Round 0: Dask Bag Sandbox


In [2]:
import numpy as np
num = 3
lmin = -25 #lower simulation box bound in x, y, and z
lmax = +25 #upper simulation box bound in x, y, and z

L = lmax - lmin
box = np.array([L,L,L])
pos = lmin + np.random.random((num,3))*(lmax-lmin)

lx = box[0]
ly = box[1]
lz = box[2]
lx2 = box[0]/2.0
ly2 = box[1]/2.0
lz2 = box[2]/2.0

print('Read {:d} positions.'.format(pos.shape[0]))
print('x min/max: {:+4.2f}/{:+4.2f}'.format(pos.min(0)[0],pos.max(0)[0]))
print('y min/max: {:+4.2f}/{:+4.2f}'.format(pos.min(0)[1],pos.max(0)[1]))
print('z min/max: {:+4.2f}/{:+4.2f}'.format(pos.min(0)[2],pos.max(0)[2]))


Read 3 positions.
x min/max: -24.76/+7.03
y min/max: -24.77/+23.55
z min/max: -23.63/+2.23

In [3]:
from math import cos,pi,sqrt
import numpy as np
import dask.bag as db
import dask

def potentialEnergyFunk(r,width=1.0,height=10.0):
    '''
    Calculates the (soft) potential energy between two atoms
    
    Parameters
    ----------
    r: float
        separation distance between two atoms
    height: float
        breadth of the potential i.e. where the potential goes to zero
    width: float
        strength/height of the potential
    '''
    if r<width:
        return 0.5 * height * (1 + cos(pi*r/width))
    else:
        return 0
    

def wrap(x):
    x = abs(x)
    if x[0]>lx2:
        x[0]-=lx
    if x[1]>ly2:
        x[1]-=ly
    if x[2]>lz2:
        x[2]-=lz
    return x

def ILessThanJ(ij):
    return ij[0]<ij[1]

def dXCalc(ij):
    return pos[ij[0]] - pos[ij[1]]

def dX2Dist(x):
    return sqrt(x[0]*x[0] + x[1]*x[1] + x[2]*x[2])

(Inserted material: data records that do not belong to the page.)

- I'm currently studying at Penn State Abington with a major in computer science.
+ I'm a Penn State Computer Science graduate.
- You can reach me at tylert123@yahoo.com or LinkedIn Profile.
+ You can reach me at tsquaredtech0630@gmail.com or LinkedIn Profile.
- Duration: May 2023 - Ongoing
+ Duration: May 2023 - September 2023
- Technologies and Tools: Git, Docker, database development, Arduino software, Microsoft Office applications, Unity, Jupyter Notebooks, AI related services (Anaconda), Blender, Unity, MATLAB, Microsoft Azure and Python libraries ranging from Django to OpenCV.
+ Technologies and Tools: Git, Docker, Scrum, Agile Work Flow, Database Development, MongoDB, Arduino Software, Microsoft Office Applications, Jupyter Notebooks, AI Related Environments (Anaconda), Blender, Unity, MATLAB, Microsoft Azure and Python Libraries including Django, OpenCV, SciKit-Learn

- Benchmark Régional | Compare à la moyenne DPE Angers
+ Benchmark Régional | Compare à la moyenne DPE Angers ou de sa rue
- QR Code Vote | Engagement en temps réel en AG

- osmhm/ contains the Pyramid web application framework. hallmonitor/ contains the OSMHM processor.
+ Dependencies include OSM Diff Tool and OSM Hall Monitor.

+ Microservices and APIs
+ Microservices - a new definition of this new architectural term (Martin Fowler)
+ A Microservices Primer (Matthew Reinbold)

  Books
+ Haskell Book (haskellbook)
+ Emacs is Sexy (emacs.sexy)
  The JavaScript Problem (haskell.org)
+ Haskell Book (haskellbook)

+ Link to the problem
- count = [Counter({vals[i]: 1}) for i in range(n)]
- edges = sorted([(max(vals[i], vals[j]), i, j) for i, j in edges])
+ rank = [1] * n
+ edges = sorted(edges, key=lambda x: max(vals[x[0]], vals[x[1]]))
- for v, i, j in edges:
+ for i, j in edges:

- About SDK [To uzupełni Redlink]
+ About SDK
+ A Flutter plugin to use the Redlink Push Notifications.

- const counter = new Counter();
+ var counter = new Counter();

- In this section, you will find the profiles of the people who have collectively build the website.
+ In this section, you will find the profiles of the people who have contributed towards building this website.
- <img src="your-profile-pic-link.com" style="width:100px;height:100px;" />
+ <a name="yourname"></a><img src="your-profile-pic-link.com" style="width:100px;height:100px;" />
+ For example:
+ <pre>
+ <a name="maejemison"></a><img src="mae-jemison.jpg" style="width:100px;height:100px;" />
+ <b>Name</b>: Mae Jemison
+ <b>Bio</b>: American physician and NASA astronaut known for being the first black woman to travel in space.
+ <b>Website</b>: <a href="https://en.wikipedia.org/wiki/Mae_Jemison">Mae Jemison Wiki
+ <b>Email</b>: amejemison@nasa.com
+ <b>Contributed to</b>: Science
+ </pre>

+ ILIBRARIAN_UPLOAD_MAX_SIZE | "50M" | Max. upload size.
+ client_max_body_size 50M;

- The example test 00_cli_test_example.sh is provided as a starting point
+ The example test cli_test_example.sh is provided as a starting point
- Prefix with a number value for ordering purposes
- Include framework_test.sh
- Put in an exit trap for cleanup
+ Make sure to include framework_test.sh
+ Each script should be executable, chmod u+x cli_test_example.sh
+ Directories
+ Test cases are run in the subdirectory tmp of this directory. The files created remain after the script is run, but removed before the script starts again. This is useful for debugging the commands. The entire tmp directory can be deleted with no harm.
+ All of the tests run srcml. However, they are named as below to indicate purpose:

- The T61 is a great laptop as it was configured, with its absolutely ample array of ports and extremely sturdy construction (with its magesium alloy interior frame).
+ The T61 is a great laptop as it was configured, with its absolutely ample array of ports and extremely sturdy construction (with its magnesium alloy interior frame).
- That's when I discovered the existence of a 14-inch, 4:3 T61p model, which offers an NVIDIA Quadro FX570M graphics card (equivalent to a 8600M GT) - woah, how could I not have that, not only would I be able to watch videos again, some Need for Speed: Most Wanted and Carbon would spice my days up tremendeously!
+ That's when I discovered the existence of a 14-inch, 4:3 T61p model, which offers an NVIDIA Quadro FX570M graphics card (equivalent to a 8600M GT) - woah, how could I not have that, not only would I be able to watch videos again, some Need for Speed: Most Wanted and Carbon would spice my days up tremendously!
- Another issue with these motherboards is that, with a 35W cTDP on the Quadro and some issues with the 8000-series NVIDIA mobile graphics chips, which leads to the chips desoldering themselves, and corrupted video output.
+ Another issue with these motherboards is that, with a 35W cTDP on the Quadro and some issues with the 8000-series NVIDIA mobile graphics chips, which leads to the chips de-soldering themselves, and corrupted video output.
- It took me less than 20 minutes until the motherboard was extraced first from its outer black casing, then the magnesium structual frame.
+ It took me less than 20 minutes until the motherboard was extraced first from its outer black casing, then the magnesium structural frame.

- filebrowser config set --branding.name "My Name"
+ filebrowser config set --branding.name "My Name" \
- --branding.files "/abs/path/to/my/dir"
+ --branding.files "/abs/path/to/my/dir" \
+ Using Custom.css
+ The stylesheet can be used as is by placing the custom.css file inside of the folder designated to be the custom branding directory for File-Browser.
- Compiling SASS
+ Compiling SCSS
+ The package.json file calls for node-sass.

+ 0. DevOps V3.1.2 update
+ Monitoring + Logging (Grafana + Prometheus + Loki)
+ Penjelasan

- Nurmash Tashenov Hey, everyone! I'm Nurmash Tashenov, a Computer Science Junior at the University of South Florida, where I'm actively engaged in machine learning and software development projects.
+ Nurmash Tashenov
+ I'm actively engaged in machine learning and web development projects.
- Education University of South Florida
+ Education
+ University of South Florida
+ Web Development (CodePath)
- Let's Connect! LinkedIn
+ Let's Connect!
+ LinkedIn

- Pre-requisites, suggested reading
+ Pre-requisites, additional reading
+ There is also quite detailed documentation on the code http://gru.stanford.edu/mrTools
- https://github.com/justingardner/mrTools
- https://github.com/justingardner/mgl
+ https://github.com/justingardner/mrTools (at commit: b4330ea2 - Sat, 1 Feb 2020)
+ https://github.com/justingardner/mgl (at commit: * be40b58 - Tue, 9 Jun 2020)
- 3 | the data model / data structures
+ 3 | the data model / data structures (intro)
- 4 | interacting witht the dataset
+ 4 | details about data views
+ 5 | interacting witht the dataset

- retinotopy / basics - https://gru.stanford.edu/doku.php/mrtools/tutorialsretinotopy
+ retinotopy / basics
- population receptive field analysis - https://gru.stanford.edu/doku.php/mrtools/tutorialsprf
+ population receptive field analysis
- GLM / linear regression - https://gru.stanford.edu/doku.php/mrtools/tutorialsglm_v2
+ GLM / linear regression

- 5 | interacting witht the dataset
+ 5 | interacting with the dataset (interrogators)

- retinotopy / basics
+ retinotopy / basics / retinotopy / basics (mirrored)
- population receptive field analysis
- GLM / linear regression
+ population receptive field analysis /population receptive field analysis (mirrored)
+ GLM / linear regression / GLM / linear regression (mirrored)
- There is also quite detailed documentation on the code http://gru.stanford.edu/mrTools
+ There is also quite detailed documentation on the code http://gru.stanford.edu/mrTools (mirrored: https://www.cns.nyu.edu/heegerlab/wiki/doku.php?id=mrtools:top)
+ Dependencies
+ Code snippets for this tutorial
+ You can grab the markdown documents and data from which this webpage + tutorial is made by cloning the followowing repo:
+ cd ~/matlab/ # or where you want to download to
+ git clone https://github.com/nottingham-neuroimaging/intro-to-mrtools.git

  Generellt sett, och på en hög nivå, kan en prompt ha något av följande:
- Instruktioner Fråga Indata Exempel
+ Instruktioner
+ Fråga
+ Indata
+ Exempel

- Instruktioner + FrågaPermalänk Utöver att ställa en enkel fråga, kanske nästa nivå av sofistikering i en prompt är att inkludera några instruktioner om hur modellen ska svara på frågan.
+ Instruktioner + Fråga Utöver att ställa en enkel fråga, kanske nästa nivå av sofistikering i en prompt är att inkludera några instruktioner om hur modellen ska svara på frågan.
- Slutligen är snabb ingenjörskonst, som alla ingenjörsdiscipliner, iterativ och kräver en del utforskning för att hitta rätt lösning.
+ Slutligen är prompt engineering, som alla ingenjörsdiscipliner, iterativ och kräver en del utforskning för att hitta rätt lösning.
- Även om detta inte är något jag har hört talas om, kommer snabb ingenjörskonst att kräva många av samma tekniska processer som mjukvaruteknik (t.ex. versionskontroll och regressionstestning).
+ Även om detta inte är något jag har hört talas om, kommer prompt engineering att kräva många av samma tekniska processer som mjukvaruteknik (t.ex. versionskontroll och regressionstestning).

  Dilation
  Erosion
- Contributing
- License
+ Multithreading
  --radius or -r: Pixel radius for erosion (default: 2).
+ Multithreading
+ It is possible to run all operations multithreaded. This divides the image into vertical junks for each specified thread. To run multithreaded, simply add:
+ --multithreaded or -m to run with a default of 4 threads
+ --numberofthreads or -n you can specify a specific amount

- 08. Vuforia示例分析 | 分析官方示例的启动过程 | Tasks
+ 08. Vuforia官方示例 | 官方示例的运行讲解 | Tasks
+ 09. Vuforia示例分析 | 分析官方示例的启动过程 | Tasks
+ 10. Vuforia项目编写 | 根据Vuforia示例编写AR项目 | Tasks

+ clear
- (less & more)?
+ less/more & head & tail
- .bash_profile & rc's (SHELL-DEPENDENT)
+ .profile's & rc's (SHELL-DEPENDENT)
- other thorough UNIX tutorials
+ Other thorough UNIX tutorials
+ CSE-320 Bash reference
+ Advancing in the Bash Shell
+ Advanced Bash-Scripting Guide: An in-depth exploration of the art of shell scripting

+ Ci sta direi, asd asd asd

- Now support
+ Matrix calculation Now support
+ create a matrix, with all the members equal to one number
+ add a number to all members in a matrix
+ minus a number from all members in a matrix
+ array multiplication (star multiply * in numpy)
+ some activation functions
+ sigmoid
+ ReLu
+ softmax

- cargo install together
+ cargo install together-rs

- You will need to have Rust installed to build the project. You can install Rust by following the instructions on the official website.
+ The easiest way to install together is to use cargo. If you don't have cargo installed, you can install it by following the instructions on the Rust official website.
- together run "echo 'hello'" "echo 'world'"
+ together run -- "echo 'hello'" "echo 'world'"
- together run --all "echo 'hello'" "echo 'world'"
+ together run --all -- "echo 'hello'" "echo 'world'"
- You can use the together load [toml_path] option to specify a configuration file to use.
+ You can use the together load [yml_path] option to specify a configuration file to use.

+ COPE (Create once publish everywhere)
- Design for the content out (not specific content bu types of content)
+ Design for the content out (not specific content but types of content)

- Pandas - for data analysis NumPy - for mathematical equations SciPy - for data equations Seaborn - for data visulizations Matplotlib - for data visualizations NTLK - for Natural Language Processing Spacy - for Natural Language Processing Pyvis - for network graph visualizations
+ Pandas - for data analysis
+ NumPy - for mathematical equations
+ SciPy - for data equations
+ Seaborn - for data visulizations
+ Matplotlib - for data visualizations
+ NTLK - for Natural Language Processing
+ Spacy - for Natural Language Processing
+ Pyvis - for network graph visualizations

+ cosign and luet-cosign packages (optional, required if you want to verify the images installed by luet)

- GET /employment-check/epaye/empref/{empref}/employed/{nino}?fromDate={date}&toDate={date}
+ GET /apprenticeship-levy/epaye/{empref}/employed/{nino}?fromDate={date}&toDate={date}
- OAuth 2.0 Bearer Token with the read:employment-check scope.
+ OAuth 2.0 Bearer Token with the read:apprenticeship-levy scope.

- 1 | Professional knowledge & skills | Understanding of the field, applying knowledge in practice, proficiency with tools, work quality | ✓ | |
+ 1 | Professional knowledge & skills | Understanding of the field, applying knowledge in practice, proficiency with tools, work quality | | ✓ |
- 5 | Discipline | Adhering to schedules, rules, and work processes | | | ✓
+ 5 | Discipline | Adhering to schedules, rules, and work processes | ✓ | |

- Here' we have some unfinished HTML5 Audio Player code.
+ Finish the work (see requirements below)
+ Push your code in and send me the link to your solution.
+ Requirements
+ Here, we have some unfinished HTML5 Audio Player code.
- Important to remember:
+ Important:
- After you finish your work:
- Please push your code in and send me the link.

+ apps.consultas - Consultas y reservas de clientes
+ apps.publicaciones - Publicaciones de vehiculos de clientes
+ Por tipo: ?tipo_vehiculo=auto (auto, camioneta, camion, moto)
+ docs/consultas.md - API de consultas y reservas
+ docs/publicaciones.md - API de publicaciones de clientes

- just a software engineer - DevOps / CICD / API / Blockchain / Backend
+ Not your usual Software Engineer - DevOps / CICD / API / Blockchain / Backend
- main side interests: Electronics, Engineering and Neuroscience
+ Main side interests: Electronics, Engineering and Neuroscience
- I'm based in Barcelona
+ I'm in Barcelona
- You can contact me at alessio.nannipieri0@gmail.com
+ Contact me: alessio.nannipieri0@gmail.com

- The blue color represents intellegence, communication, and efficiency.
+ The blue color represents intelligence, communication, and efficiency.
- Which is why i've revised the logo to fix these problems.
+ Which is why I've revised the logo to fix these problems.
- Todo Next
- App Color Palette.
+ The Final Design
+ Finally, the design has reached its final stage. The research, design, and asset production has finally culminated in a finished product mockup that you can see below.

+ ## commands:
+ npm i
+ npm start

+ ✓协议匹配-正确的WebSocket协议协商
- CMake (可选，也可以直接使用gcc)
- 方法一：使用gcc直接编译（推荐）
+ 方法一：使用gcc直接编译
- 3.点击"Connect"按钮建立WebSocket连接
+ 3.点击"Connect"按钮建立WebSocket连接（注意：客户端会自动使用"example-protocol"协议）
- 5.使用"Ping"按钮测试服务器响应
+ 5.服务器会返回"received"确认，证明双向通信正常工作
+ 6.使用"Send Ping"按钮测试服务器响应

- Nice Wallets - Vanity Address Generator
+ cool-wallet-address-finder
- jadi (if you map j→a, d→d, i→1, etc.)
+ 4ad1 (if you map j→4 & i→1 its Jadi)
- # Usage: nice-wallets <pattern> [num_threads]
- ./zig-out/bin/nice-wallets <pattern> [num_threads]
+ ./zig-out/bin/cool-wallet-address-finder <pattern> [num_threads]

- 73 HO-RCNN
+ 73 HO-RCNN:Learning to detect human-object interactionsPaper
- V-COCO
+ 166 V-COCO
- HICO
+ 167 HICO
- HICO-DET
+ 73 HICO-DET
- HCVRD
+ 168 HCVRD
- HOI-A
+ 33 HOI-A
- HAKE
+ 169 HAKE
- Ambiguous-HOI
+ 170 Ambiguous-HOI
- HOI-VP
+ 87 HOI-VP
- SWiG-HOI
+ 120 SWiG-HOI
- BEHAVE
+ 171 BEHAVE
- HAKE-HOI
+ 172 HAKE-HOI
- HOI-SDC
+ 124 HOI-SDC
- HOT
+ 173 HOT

def potentialEnergyCutoff(x,width=1.0):
    return x<width


bag = db.from_sequence(np.arange(pos.shape[0]))

future = (bag.product(bag)                   #produce all i-j pairs                                 
             .filter(ILessThanJ)             #we only need the i<j pairs
             .map(dXCalc)                    #convert the i-j pair to a dx,dy,dz
             .map(wrap)                      #need to wrap for box boundaries
             .map(dX2Dist)                   #convert wrapped dx,dy,dz to distance
             .filter(potentialEnergyCutoff)  #distance cutoff
             .map(potentialEnergyFunk)       #potential energy calculation
             .sum()
         )
          
result = future.compute(get=dask.threaded.get)
result


Out[3]:
0

In [4]:
#Warning! only run this with number of positions set to ~3
#If you set up your environment via conda, you'll have to install the graphviz python
#interface 'manually' via pip:
#  source activate peopt
#  pip install graphviz

future.visualize()


Out[4]:

Round 1: Dask Bag


In [5]:
import numpy as np
pos = np.loadtxt('data/positions.dat')
box = np.loadtxt('data/box.dat')

lx = box[0]
ly = box[1]
lz = box[2]
lx2 = box[0]/2.0
ly2 = box[1]/2.0
lz2 = box[2]/2.0

print('Read {:d} positions.'.format(pos.shape[0]))
print('x min/max: {:+4.2f}/{:+4.2f}'.format(pos.min(0)[0],pos.max(0)[0]))
print('y min/max: {:+4.2f}/{:+4.2f}'.format(pos.min(0)[1],pos.max(0)[1]))
print('z min/max: {:+4.2f}/{:+4.2f}'.format(pos.min(0)[2],pos.max(0)[2]))


Read 5000 positions.
x min/max: -24.99/+24.97
y min/max: -25.00/+24.99
z min/max: -25.00/+24.99

In [6]:
from math import cos,pi,sqrt
import numpy as np
import dask.bag as db
import dask

def potentialEnergyFunk(r,width=1.0,height=10.0):
    '''
    Calculates the (soft) potential energy between two atoms
    
    Parameters
    ----------
    r: float
        separation distance between two atoms
    height: float
        breadth of the potential i.e. where the potential goes to zero
    width: float
        strength/height of the potential
    '''
    if r<width:
        return 0.5 * height * (1 + cos(pi*r/width))
    else:
        return 0
    

def wrap(x):
    x = abs(x)
    if x[0]>lx2:
        x[0]-=lx
    if x[1]>ly2:
        x[1]-=ly
    if x[2]>lz2:
        x[2]-=lz
    return x

def ILessThanJ(ij):
    return ij[0]<ij[1]

def dXCalc(ij):
    return pos[ij[0]] - pos[ij[1]]

def dX2Dist(x):
    return sqrt(x[0]*x[0] + x[1]*x[1] + x[2]*x[2])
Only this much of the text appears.